(Data items)
———

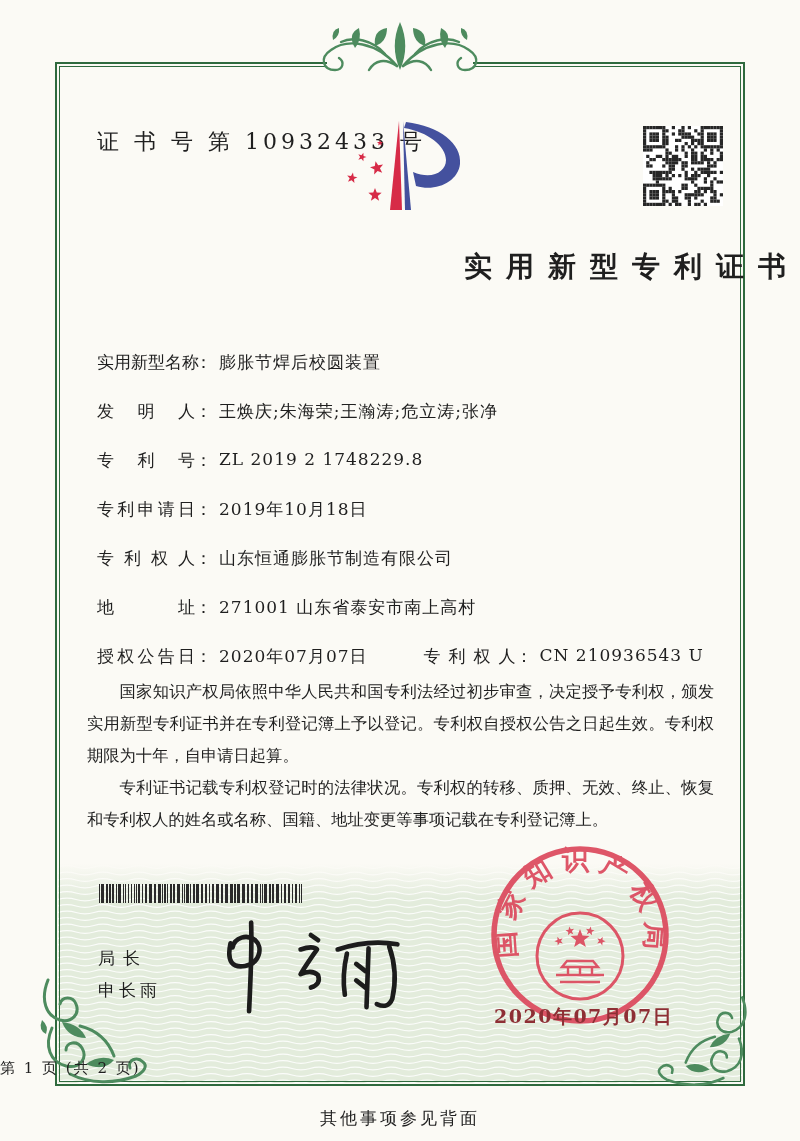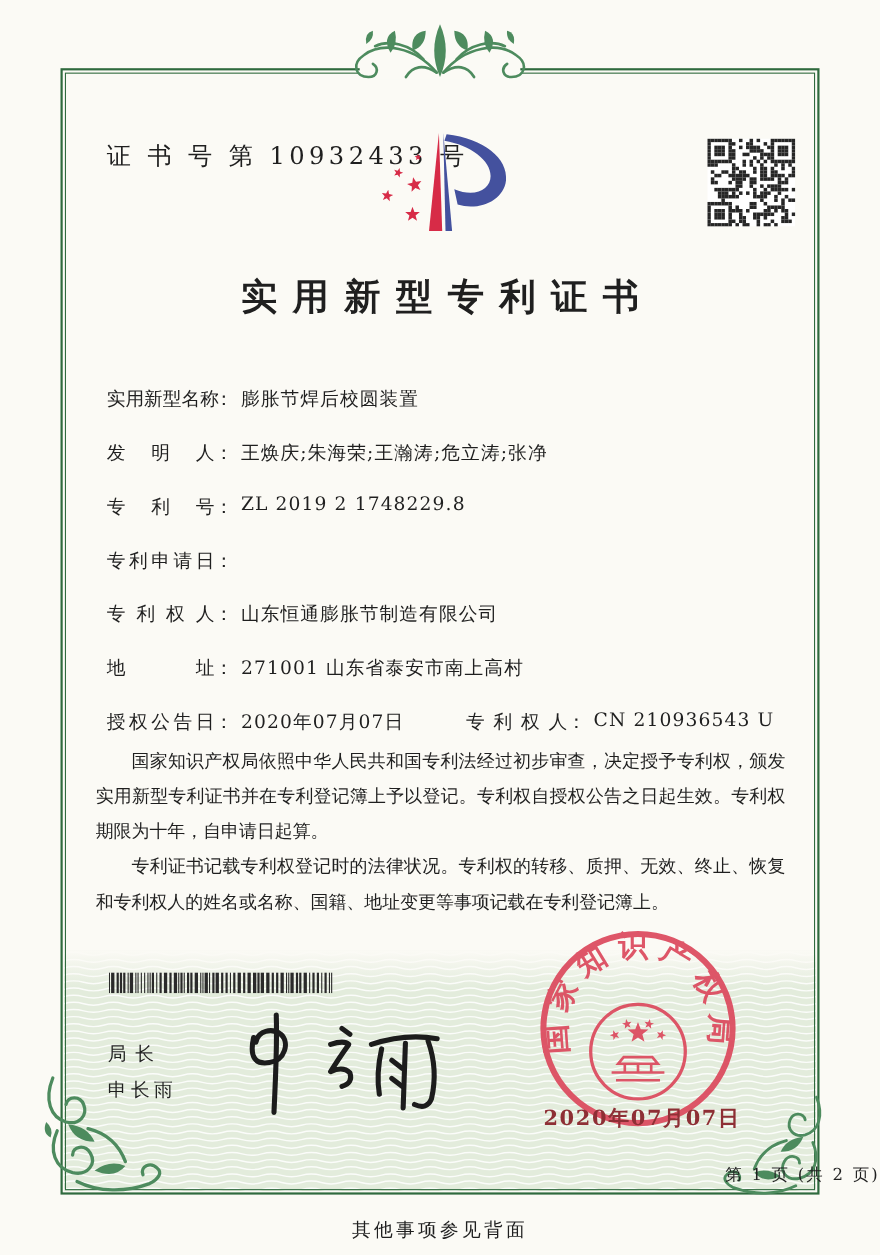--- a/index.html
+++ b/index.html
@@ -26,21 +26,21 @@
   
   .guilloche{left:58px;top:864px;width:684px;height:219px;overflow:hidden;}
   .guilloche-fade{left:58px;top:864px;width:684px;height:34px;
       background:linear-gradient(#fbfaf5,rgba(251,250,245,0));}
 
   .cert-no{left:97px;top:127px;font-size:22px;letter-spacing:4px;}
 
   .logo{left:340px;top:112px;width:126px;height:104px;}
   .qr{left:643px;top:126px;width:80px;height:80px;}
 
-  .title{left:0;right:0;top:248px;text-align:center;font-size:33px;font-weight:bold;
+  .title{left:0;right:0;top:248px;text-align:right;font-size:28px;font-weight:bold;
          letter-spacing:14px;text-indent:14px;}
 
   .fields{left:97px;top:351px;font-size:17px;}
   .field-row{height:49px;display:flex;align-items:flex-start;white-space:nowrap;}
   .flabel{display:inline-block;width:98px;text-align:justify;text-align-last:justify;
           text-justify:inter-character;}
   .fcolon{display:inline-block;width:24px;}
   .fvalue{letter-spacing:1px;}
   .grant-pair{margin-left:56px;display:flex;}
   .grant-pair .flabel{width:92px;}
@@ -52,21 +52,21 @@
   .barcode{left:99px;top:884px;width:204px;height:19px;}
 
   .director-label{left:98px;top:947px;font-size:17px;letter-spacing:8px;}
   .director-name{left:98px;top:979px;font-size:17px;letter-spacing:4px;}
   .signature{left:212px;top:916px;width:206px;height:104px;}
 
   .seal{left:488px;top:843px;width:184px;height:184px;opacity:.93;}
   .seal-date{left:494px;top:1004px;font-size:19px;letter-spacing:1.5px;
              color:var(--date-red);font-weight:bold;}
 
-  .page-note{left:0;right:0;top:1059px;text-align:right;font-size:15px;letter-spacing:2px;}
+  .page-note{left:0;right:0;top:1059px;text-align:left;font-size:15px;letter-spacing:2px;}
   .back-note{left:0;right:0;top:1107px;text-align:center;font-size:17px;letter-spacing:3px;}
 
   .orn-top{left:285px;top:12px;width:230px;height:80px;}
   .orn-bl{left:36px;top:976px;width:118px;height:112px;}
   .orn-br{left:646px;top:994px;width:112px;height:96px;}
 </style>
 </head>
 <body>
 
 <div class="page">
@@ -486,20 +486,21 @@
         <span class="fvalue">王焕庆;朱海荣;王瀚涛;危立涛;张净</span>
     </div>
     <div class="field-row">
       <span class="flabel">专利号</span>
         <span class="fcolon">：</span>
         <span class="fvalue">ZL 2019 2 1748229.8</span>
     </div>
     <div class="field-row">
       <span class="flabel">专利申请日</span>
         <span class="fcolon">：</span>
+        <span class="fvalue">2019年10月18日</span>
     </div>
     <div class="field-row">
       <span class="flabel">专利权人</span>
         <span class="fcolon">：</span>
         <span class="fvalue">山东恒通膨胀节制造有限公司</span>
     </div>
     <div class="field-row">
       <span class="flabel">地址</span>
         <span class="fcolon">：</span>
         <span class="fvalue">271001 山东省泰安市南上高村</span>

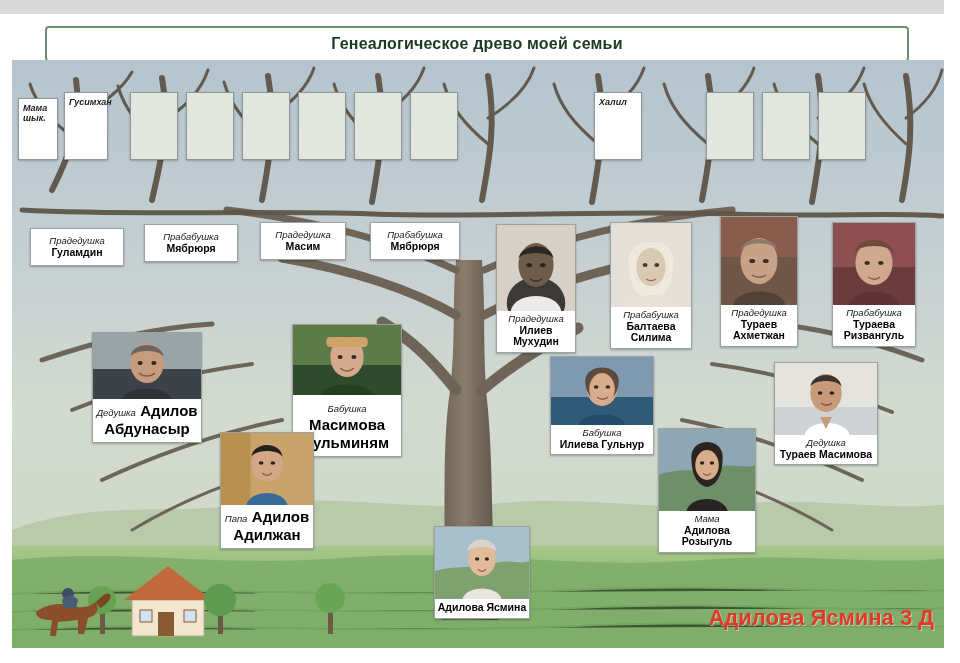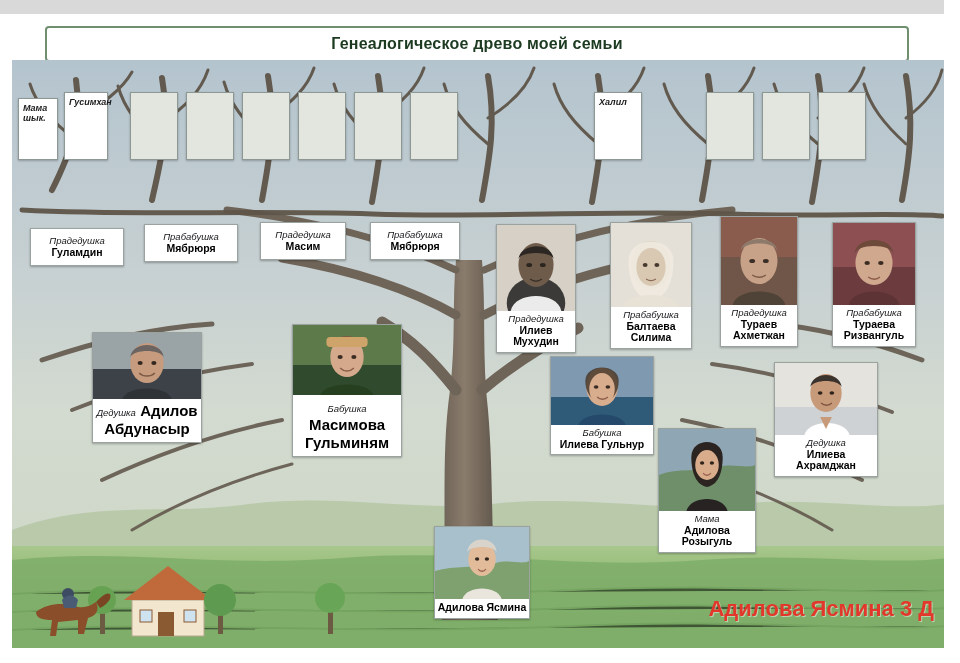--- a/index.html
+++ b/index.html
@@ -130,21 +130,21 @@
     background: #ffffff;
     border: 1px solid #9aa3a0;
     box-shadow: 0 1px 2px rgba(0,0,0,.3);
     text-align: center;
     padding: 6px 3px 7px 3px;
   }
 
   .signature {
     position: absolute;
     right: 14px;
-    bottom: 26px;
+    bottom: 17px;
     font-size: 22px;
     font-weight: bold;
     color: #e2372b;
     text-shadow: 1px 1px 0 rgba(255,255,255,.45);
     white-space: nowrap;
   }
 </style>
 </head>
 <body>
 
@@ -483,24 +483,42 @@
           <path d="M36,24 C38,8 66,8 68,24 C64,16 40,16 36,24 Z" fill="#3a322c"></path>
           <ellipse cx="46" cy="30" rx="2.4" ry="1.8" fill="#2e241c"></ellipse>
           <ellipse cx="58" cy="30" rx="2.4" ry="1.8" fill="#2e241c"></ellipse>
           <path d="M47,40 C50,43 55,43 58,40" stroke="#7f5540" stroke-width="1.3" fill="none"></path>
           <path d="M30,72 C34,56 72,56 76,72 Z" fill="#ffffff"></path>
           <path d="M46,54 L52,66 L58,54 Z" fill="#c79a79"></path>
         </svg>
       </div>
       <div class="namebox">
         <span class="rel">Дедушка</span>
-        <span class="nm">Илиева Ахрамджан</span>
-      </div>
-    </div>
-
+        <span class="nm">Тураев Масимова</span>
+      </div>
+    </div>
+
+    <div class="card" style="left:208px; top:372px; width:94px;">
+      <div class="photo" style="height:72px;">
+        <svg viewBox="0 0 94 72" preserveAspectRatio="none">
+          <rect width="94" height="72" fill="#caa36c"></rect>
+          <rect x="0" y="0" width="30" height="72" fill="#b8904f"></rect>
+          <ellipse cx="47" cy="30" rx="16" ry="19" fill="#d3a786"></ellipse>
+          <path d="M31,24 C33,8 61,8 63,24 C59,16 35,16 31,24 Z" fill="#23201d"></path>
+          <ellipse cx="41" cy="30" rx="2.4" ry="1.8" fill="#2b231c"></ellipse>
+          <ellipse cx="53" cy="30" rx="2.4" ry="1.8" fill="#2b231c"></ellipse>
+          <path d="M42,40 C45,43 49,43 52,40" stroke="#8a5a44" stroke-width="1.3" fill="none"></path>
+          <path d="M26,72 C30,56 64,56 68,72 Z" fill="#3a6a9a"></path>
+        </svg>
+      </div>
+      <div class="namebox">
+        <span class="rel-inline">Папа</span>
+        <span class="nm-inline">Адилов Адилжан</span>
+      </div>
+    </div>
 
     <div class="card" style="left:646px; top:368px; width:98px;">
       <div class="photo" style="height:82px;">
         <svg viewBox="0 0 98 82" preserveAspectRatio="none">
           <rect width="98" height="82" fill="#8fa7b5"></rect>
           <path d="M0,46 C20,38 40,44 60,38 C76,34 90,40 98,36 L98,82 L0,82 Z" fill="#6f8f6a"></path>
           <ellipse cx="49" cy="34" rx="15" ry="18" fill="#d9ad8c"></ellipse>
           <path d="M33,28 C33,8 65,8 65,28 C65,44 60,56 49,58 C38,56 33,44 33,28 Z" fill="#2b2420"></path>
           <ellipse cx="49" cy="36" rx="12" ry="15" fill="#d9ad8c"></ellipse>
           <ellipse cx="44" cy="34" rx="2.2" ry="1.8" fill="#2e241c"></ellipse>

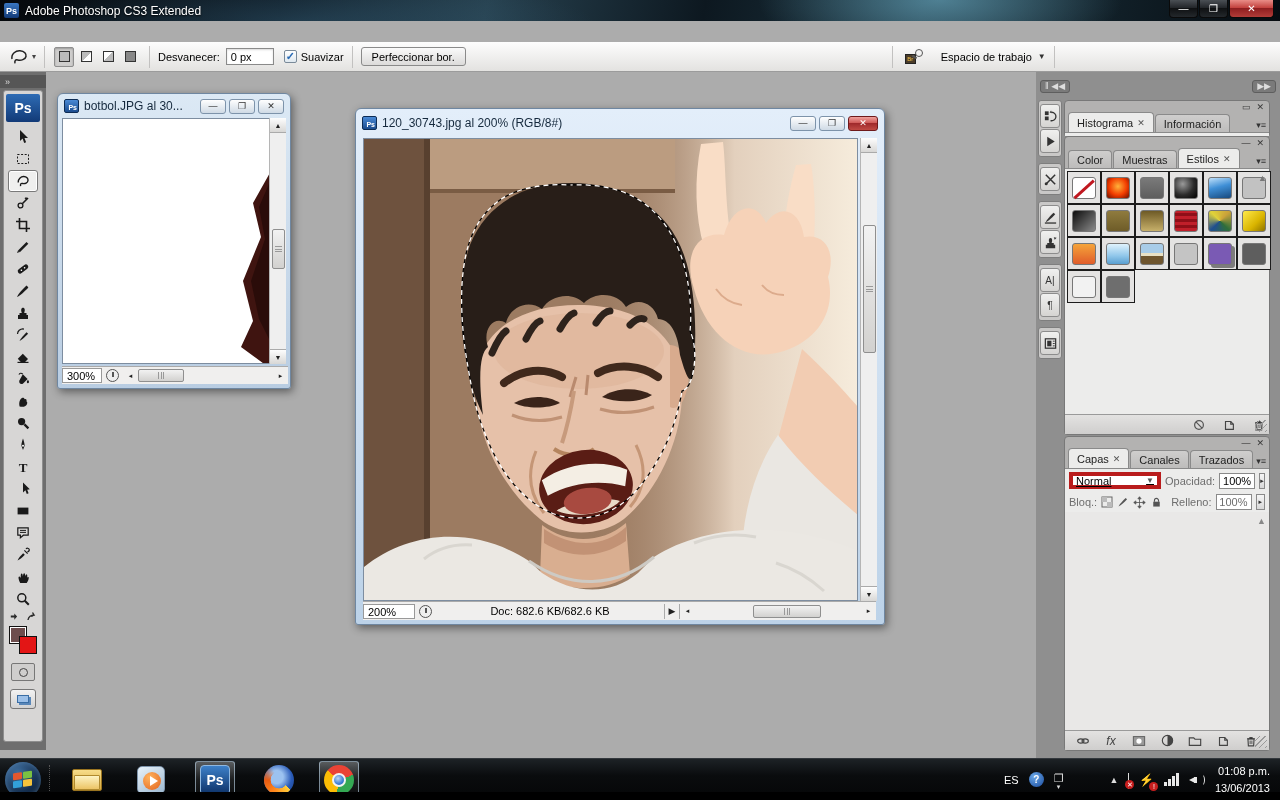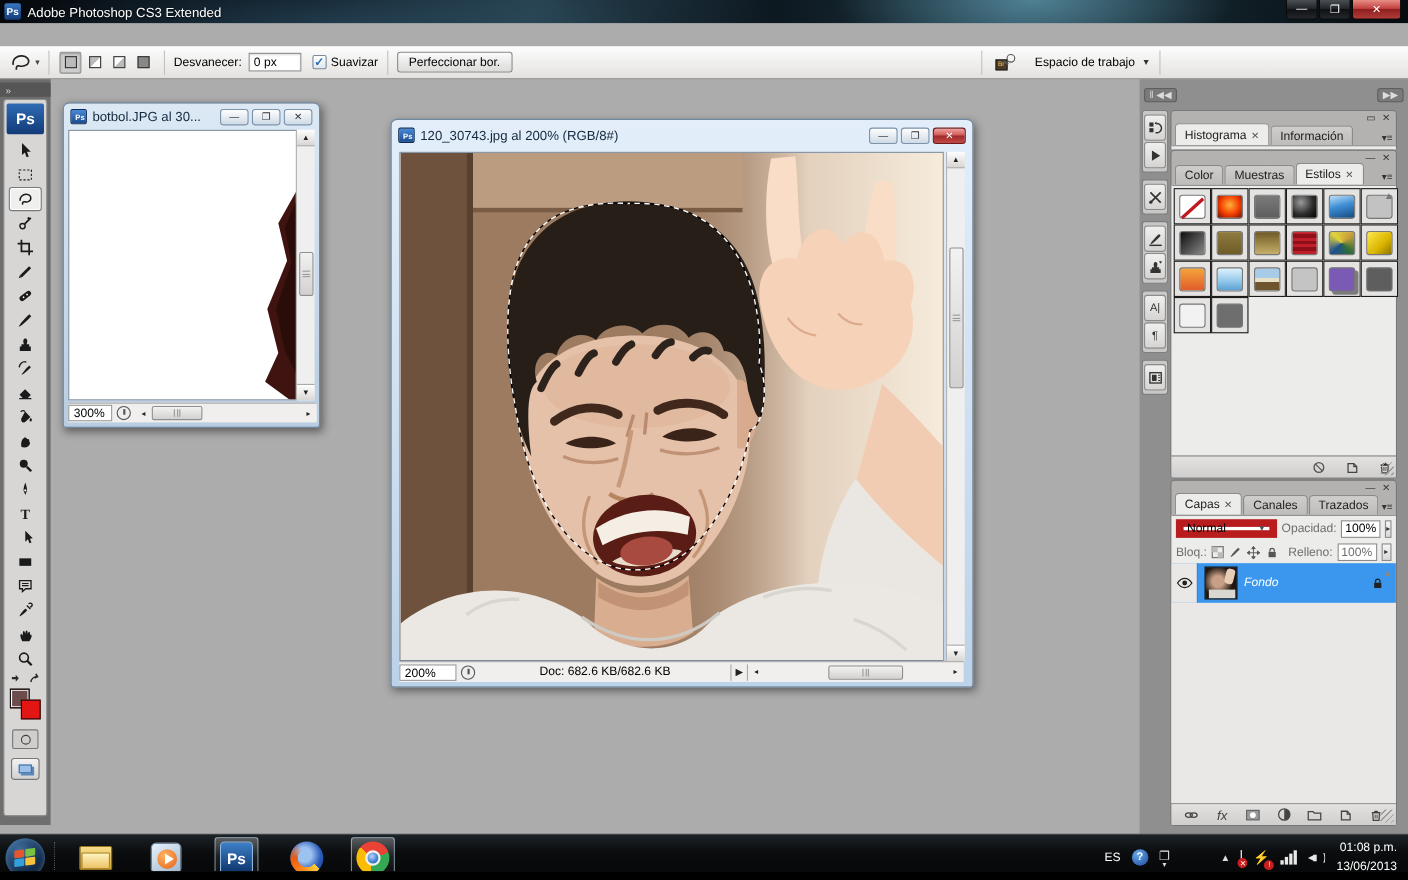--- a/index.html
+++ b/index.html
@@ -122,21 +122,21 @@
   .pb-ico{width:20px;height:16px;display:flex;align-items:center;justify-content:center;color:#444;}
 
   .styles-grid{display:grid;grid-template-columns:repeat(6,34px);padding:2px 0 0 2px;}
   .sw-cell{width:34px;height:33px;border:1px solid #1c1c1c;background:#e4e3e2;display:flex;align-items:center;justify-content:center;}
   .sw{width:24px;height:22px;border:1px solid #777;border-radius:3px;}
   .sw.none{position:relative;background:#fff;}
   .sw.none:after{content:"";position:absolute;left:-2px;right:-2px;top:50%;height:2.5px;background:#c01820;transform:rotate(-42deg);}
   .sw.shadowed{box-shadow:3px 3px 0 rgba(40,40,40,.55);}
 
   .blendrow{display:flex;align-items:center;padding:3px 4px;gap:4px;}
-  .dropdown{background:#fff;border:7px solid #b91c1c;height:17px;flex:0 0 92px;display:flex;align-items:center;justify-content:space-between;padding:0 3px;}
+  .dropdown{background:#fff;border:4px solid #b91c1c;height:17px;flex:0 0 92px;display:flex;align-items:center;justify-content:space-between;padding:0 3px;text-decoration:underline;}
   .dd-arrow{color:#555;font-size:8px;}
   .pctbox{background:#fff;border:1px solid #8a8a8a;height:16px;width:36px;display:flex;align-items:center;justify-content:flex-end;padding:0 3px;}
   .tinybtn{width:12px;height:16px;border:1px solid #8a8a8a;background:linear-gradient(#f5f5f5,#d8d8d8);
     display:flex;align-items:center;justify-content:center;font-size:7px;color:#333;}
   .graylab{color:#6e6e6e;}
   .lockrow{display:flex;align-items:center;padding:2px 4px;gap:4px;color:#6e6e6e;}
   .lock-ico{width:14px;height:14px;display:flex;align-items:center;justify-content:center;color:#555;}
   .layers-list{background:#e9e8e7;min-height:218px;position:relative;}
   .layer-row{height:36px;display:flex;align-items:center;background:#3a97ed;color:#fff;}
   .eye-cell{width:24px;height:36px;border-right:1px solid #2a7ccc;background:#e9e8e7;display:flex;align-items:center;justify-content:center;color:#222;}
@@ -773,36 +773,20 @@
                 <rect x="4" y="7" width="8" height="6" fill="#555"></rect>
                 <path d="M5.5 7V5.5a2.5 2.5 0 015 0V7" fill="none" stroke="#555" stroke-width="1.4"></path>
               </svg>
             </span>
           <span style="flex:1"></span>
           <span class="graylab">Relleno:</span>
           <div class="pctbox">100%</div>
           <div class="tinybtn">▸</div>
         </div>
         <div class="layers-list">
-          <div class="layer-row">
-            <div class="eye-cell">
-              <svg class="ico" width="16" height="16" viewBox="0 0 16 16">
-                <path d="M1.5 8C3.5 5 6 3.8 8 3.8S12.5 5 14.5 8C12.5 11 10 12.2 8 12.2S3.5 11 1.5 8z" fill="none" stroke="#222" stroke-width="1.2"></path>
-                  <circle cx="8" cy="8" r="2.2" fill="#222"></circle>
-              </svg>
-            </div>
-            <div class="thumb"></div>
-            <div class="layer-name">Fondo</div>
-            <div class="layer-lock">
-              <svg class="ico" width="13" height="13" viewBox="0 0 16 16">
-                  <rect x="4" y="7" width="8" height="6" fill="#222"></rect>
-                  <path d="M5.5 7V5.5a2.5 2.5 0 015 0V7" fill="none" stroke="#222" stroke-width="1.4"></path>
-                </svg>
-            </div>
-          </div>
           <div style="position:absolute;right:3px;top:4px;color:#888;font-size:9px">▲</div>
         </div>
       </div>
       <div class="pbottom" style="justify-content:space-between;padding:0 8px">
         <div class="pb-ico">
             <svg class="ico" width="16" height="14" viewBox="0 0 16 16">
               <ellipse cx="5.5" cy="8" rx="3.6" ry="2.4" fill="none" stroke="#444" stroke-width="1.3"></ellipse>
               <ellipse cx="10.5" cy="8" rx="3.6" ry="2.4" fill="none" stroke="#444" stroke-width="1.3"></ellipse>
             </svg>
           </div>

———

**Assignment:**
Reproduce every line above that contains the string "title".

**Solution below:**
-  .title{left:0;right:0;top:248px;text-align:center;font-size:33px;font-weight:bold;
+  .title{left:0;right:0;top:248px;text-align:right;font-size:28px;font-weight:bold;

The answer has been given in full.